SAT/ACT Test Prep: Worth the Money?

I taught for eight months at the Coquitlam branch of Elite Educational Institute, an SAT test-prep outfit. I felt a bit hypocritical, since I had always told high school students (and continue to tell them) that special courses and tutoring for college admission tests are a waste of money. At Elite, we did some good things in our after-school, weekend, and holiday classes: practiced writing, discussed novels (Frankenstein! Pride and Prejudice!), drilled vocab (especially good for all the Korean immigrant kids), even talked about some SAT-specific test-taking strategies. Elite boasts of 40 alums who have earned perfect SAT scores, but did those scores come from our efforts, or were those smart kids to start with who would have aced the test (or come darn close) anyway? It couldn't hurt kids to read more, but did we really make that much of a positive difference on test scores?

Making $26 an hour and thus covering our $1000-a-month Vancouver rent assuaged my guilt just enough to get me to work each day.

Now Marketplace's Wednesday show highlights a study by the National Association of College Admissions Counseling that supports my lack of faith in the very test-prep services I once provided... sort of. NACAC finds that commercial test prep boosts test scores by meager averages of 30 points on the SAT and less than one point on the ACT.

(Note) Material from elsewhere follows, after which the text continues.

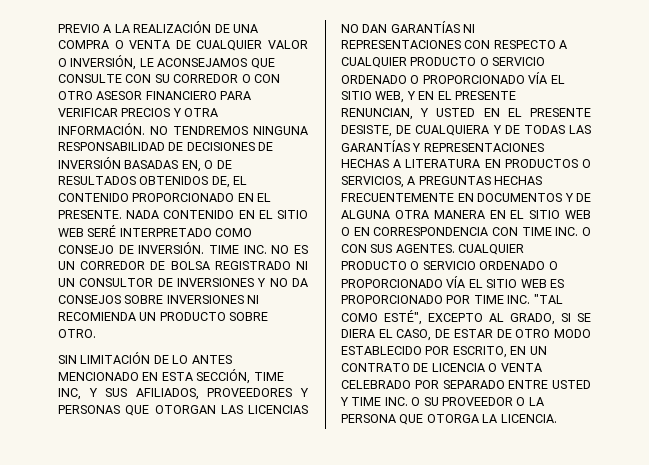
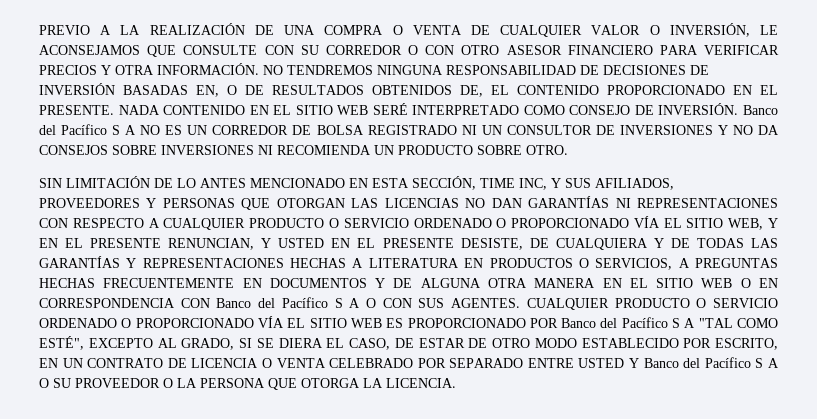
[208,245,267,254] TIME INC. -> [743,105,778,115] [39,124,137,135] Banco del Pacífico S A
[521,227,579,236] TIME INC. -> [216,297,361,308] Banco del Pacífico S A
[473,295,531,304] TIME INC. -> [561,317,696,328] Banco del Pacífico S A
[351,397,408,406] TIME INC. -> [643,357,780,368] Banco del Pacífico S A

I want to get excited about this study, but if you read page 1 of the full report, you see a number of caveats:
  1. NACAC looks at a lot of old data. Not much research has been done in this decade. The test prep you buy your kids this year may be much better informed than the test prep available ten years ago.
  2. There are only two published studies on ACT scores and none on the new SAT that added the writing section in 2005 (a section we coached hard on at Elite).
  3. Even if the gains are statistically small, they may still have a big impact on getting admitted and winning scholarships. A one-point boost to your ACT isn't a big deal... unless that point moves you from 23 to 24 and wins you the Jackrabbit Guarantee. NACAC also finds that, like it or not, colleges say they use cut-off scores or factor even small differences in test scores into their admissions decisions. It may be a silly game, but for now, it's the game colleges are playing.
One could argue that if the expected value of test-prep is only a small point boost, you might get a better deal just by paying more attention to your regular classroom teachers (free for most of you), searching for some extra practice online (sometimes free!), or just buying one good test study guide (new running $15 for SAT, $22 for ACT). Compare that to dumping hundreds of dollars into extra courses (try $1500 for a ten-week program from MEK in New Jersey).

Or you could beat the rush and drill vocabulary with your three-year-old. There's my plan!

1 comment:

  1. I hope you're throwing out some russian around the little one. Bilingual houses = super kids.